東北学院大学

経済学部 共生社会経済学科

第19回「現代社会における共生のあり方を考える:アマルティア・センの経済思想」

2021年1月21日(木)開催

講師 斉藤 尚
(北海道大学大学院経済学研究院 准教授)

専門は経済哲学、再分配正義論。2014年4月から2020年3月まで東北学院大学経済学部共生社会経済学科准教授。同年4月より現職。著書として『社会的合意と時間:「アローの定理」の哲学的含意』(木鐸社、2017年)等。

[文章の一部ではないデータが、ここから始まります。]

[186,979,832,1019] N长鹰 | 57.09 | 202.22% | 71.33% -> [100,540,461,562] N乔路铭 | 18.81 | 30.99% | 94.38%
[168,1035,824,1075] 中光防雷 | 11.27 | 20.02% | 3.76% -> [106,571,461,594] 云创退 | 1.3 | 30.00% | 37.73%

この講演会では、共感力と多角的な視点を重視して共生社会を目指す学科の理念を中心にお伝えしました。学生の感想の中に、「この時期だからこそ繊細な感性が必要だと思う」という感想がありました。オンラインによる授業やイベントが増え、会える機会が少ないからこそ、お互いを思いやる気持ちによって互いをケアしあうことが重要になっていくと思います。また、この学科の多角的な視点による共生社会の実現という基本理念はSDGsと親和性があり、世界的な潮流をリードする理念です。皆さんが共生社会経済学科の理念を胸に、これからの社会に良い影響を与えることを期待しています。

学生の感想
  • 本講演会に参加し、特に印象的だったことがある。それはアマルティア・センの「市場価値で表されないものも、『人間の良き生』の指標になりうる」ということである。本講演会前は「市場価値で表されるもの」のみが「人間の良き生」の指標であると考えていたが、本講演会後にはアマルティア・セン同様、「市場価値で表されないもの」も「人間の良き生」の指標であると考えが変化した。
  • 改めて共生社会について学ぶことができた。これまでわたしが考えていた共生社会のあり方だけでなく、新たな共生社会のあり方を知れてとても充実した時間になりました。 コロナウイルスのワクチンについては、世界中の人に等しく分配すべきだと考えた。理由としては、日本中心にワクチンを使用したら海外からしてみれば、あまり日本に対しての印象がよくないと思う。それが原因で国家間で問題が起きる可能性もあると考えた。コロナウイルスは世界的な問題であるからこそ、世界で協力すべきである。 本日はお話をしていただきありがとうございました!
  • 何かを考える時に、物事を多角的に考えると正解を見出すのは難しいと感じました。まず故郷の活性化の所でも、雇用問題を解決しようとデパートを建てれば、地域経済の問題や共同体の問題が勃発する。これは今私の故郷でも全く同じことが起きている。 そして最後のワクチンのお話ですが、その国が経済を優先するか共生社会を優先するかは決して周りがどうこう言えることでも決めることができる事でもない為、永遠に答えの出ない課題なのかなと感じました。今回は共感能力の大切さや、この時期だからこそ繊細な感性が大切であることが理解出来ました!貴重な機会をありがとうございました!
  • 今回の講演会を通して、ある観点のみからのアプローチだとどこかを取りこぼしてしまう可能性が高いことから、多角的に問題にアプローチしていくことが重要であるということが一番納得することが出来ました。また、アマルティア・センの人間開発指数についてのエピソードを聞いたことで、セン自身の生い立ちの中で実際に起きていた問題からアプローチしていたということが印象に残り、現在新型コロナウイルスは私たちの身近に潜んでいる問題のため、授業であった通り「互いに離れる事が互いを気遣うこと」を心がけ問題解決に努めたいと考えました。
    今日は講演会を開いて頂き、ありがとうございました。
  • 印象に残った内容として、「違いによる対立をどのように解決するか」という言葉がありました。今回のお話しを聴いて、違いによって壁にぶつかってしまうことがあったときに、多角的な視点を持って複数のアプローチから解決していくことがとても大切だと学ぶことができました。また、お互いを認め合う大切さも改めて知れました。これからの大学生活の中で、先程先生が仰っていた通り、互いの違いや背景を理解してパートナーと関わり、多角的な視点から物事を考えていけるような人になっていきたいです。 ありがとうございました。